Lord Coe also stressed that CSM had never solicited work directly from World Athletics, just as he promised when he became president in 2015. The former Olympic champion added that he had always abided by the federation’s strict code of compliance around conflicts of interests.
By the terms of rule 3.1.2 in the code’s guidelines around “conflicts, disclosures and gift rules”, staff are required to disclose all “significant interests whether or not considered to be in actual or potential conflict with the interests” of the federation.
An example of such a potential conflict is defined as “a position as an employee … [of] an entity or organisation which is in a contractual relationship … with any entity, organisation or person likely to benefit from the assistance of the IAAF”.
The code also says that staff are required to declare any shareholding of at least five per cent or “any other position or financial investment amounting to a material influence over any entity or organisation”.
A spokesperson said Lord Coe had not declared any of the deals struck between Dentsu and CSM, or any of the business advantages that CSM has enjoyed as a result of the relationship, because he “is not involved in the day-to-day running” of the business and this meant they were “not of material relevance” to the federation.
Lord Coe has also not declared his shareholding in CSM’s parent company Chime HoldCo Ltd.

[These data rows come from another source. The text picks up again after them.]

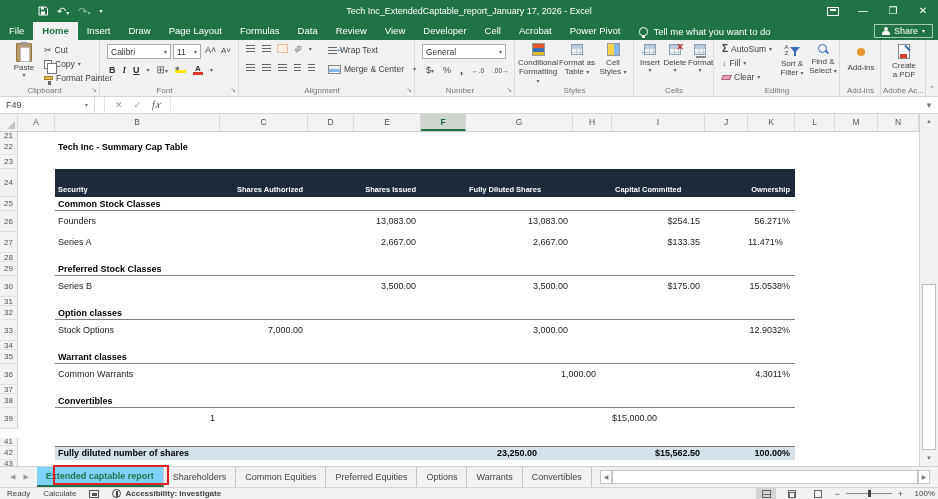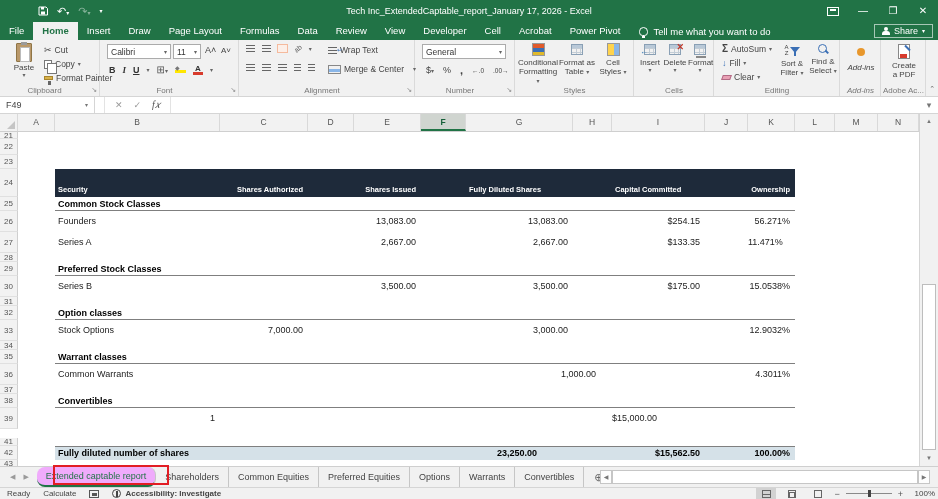"Add-ins" div.rgroup { font-style: italic -> none }
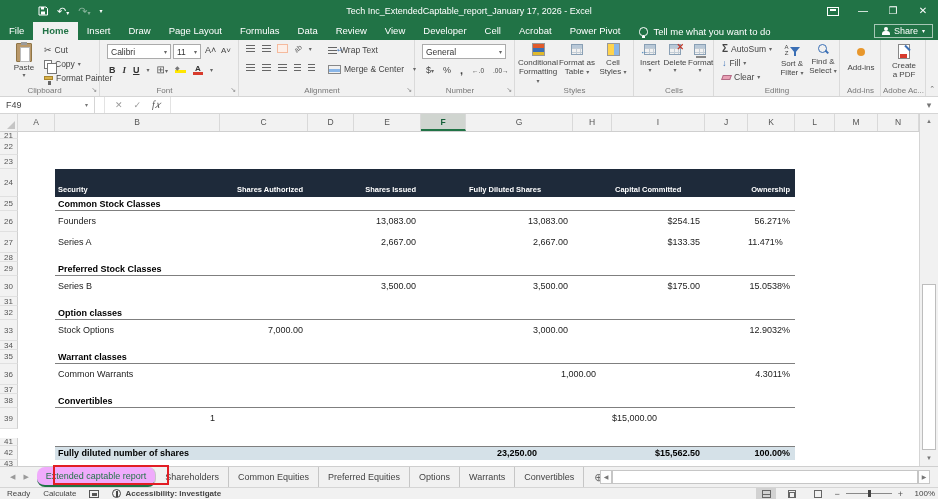"Tech Inc - Summary Cap" div.cell { html: none -> <div>Tech Inc - Summary Cap Table</div> }
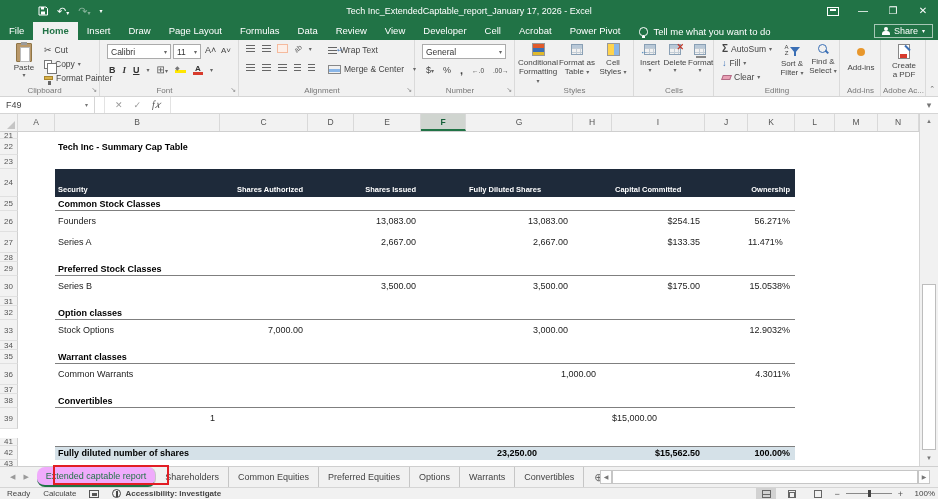"Extended captable report" .stab.active { background: #f0abfc -> #7dd3fc; border-radius: 8px -> none; font-weight: normal -> bold }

A spokesperson said this was because it represented a “negligible percentage” and therefore was not a breach of the federation’s code. The percentage was not disclosed. Chime was valued at £374 million when sold to Providence Equity and WPP, the advertising giant, in a joint-takeover in 2015.
Nicolson said: “Someone in Lord Coe’s position cannot be making objective decisions – or offering objective advice – for the good of athletics where he holds personal financial interests.”